▶ Input data:
__________

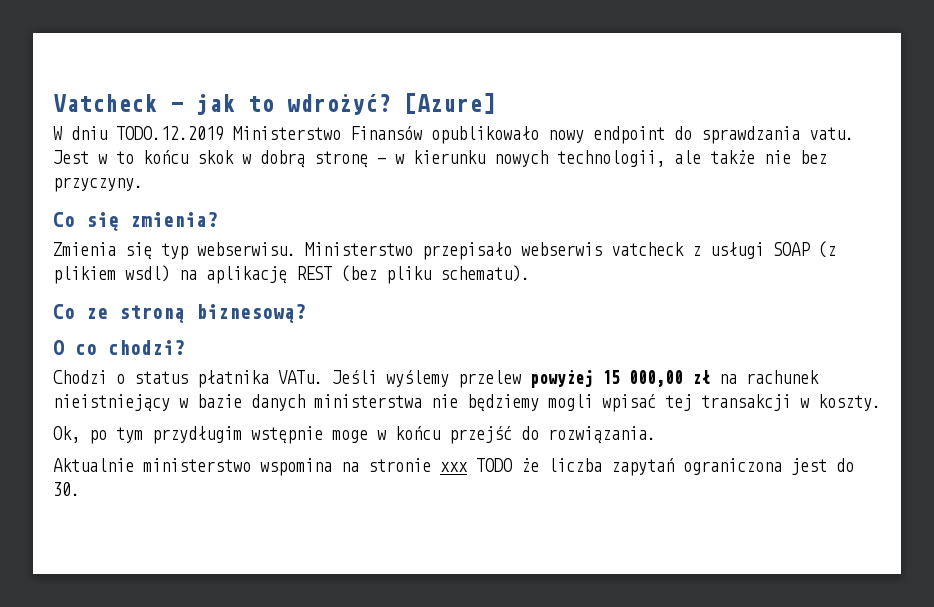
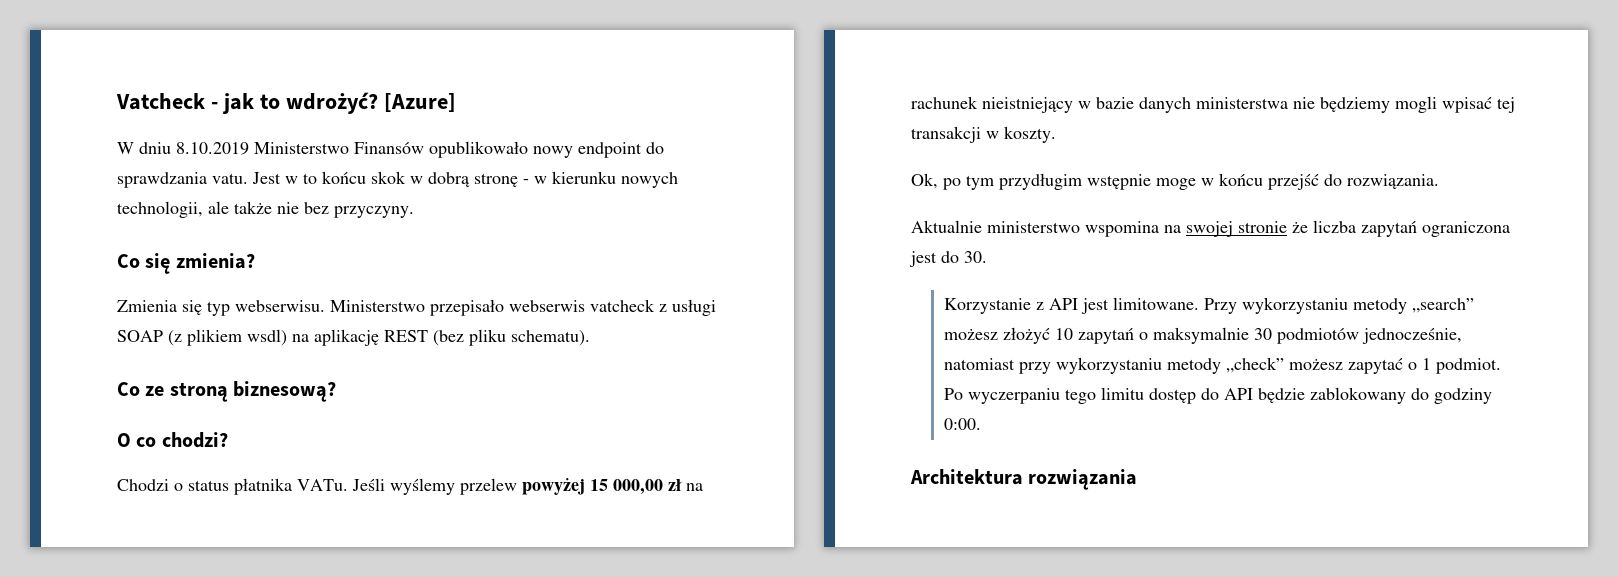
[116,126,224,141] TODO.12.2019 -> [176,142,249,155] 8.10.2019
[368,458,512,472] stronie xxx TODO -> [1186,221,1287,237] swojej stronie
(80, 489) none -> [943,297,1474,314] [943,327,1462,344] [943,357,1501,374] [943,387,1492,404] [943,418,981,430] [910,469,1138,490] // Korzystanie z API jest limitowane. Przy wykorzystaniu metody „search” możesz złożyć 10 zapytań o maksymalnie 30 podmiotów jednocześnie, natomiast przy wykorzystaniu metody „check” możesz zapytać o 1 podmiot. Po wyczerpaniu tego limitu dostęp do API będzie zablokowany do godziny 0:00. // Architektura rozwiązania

__________

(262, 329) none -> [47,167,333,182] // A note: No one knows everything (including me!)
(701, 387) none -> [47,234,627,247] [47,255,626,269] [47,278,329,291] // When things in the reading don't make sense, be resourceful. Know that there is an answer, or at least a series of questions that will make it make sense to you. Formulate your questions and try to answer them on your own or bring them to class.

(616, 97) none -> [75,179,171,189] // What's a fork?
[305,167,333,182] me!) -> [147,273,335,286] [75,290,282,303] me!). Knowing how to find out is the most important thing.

__________

▶ Task directions:
Out of the material above, output word for word the line with "[368,458,512,472] stronie xxx", the line with "(80, 489) none", and all lines between them, with nothing else.

▶ Written solution:
[368,458,512,472] stronie xxx TODO -> [1186,221,1287,237] swojej stronie
(80, 489) none -> [943,297,1474,314] [943,327,1462,344] [943,357,1501,374] [943,387,1492,404] [943,418,981,430] [910,469,1138,490] // Korzystanie z API jest limitowane. Przy wykorzystaniu metody „search” możesz złożyć 10 zapytań o maksymalnie 30 podmiotów jednocześnie, natomiast przy wykorzystaniu metody „check” możesz zapytać o 1 podmiot. Po wyczerpaniu tego limitu dostęp do API będzie zablokowany do godziny 0:00. // Architektura rozwiązania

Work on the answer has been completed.